Jonigk: Es war aber mein Wunsch. Ich fand immer die Arbeiten am langweiligsten, die das Mysteriöse und Rätselhafte betont haben. Die Musik hat ohnedies das Enigmatische, da hatte ich immer die Sehnsucht zu konkretisieren und einen zwingenden Roten Faden in die Figuren zu bringen. Man kann das Stück aber auch nicht nur als Familiendrama erzählen. Es gibt immer noch eine Macht, die größer ist als die agierenden Menschen. Man muss die Figuren in ihrer Psychologie ernst nehmen und das Rätselhafte des Abends nicht verleugnen. Und nun gibt es einen Prolog, der für die Erzählstruktur sehr wichtig ist: Ich erzähle den Abend als Erinnerung der Melisande.

Melisande stirbt bei Ihnen am Ende also nicht?

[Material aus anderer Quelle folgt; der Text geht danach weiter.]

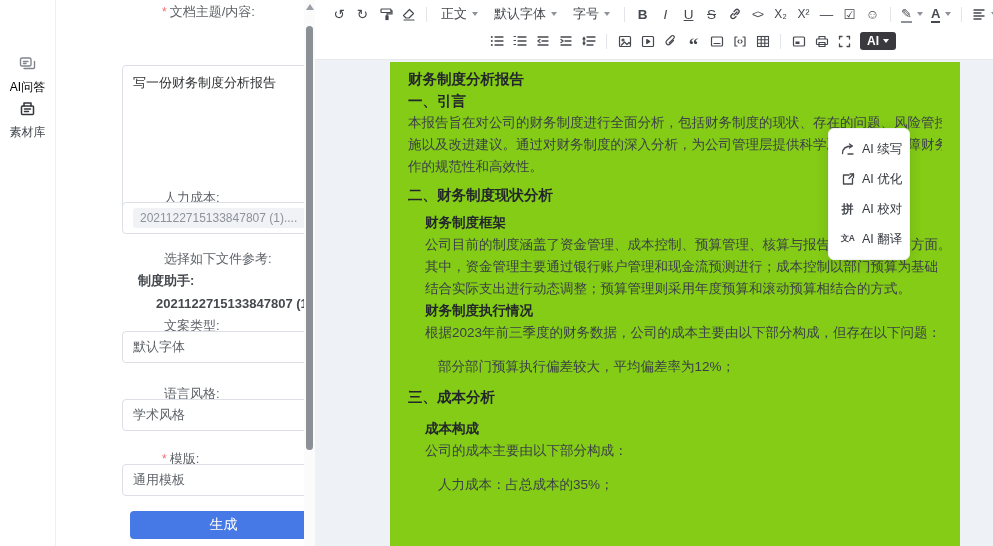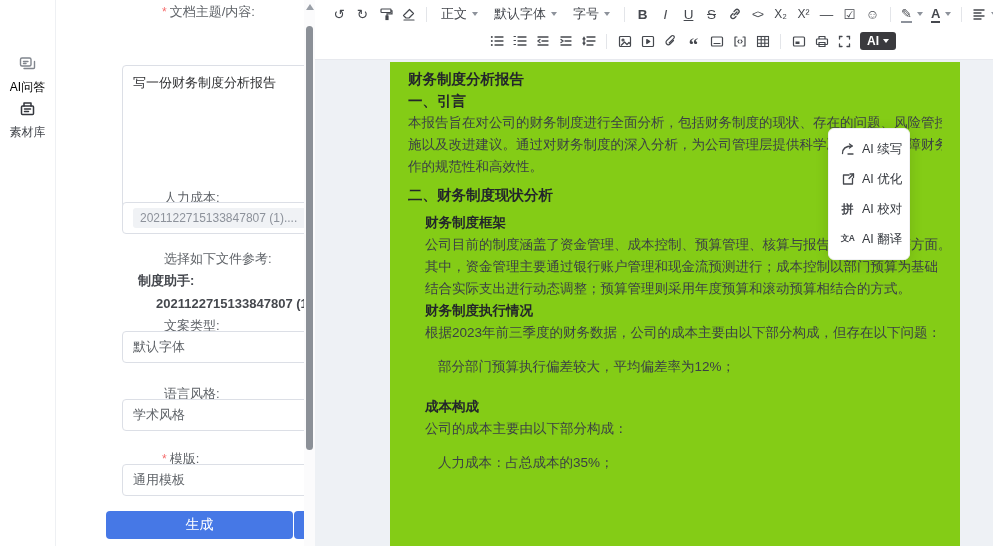--- a/index.html
+++ b/index.html
@@ -344,6 +344,7 @@
         <div class="g12"></div>
         <div class="ln i2">部分部门预算执行偏差较大，平均偏差率为12%；</div>
         <div class="g8"></div>
+        <div class="ln hd">三、成本分析</div>
         <div class="g10"></div>
         <div class="ln sh i1">成本构成</div>
         <div class="ln i1">公司的成本主要由以下部分构成：</div>

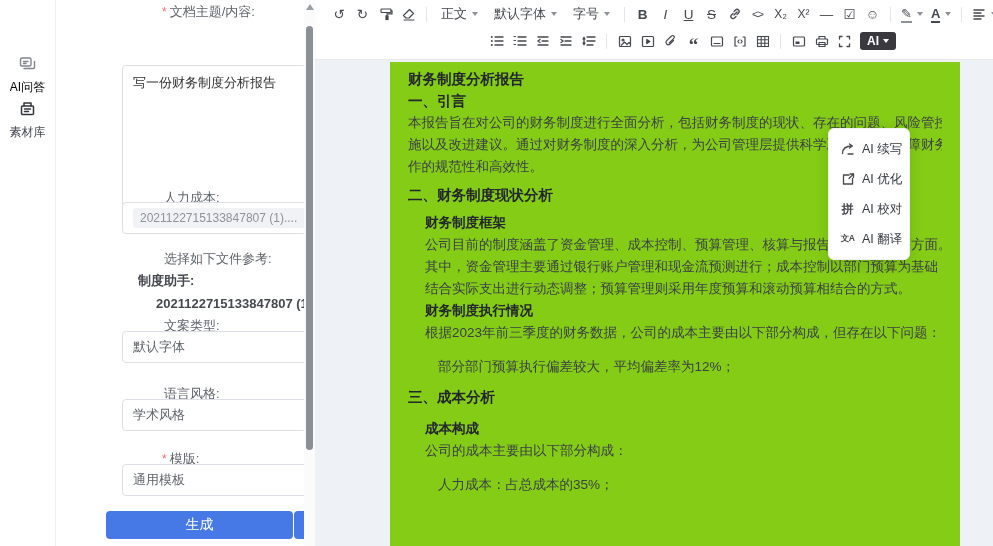--- a/index.html
+++ b/index.html
@@ -151,7 +151,7 @@
       <span class="okcirc">✓</span>
     </div>
 
-    <button class="btn" style="left:50px;width:187px">生成</button>
+    <button class="btn" style="left:74px;width:187px">生成</button>
     <button class="btn" style="left:238px;width:52px">下载</button>
   </div>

Jonigk: Die Grundprämisse ist, dass sich Melisande zu Beginn an die gescheiterte Beziehung zu Pelleas erinnert. Der Tod innerhalb der Oper verleugne ich nicht, aber man kann ihn auch als Symbol für das Ende der Beziehung sehen. Die Doppeldeutigkeit ist dem Abend jetzt eingeschrieben. Und zugleich haben wir eine Atmosphäre von Alice im Wunderland bemüht. Melisande und Pelleas sind sehr heutige Figuren, die anderen sind etwas entrückter. Wir haben auch zwei Kinder auf der Bühne, die eine Art Traumbild der beiden darstellen. Den Yniold singt aber die Melisande als Sopran selbst - ich wollte auf jeden Fall einen Knabensopran vermeiden, weil ich das schwer auszuhalten finde.

Allgemein betrachtet sind Sie als Autor in so ziemlich jeder Sparte unterwegs: Wovon machen Sie es abhängig, in welcher Form Sie eine Idee umsetzen?

Jonigk: Einen Roman schreibe ich, wenn ich das Bedürfnis habe - dafür brauche ich keinen Auftrag. Für ein Libretto hingegen schon. Das würde ich nie einfach so schreiben, was auch für Theaterstücke gilt. Da bin ich insofern weniger frei, als es erscheinen mag.

Und diese Vielstimmigkeit Ihres künstlerischen Ausdrucks wollen Sie auch künftig beibehalten, oder erleben wir nun die Geburt des exklusiven Opernregieexperten Thomas Jonigk?

Jonigk: Diese Vielstimmigkeit scheint doch etwas zu sein, das mit mir zu tun hat. Am Beginn dachte ich immer, ich müsse mich entscheiden. Aber ich glaube, die Autorenschaft in verschiedenen Formaten und das Regieführen in Theater und Oper wird mich weiter begleiten.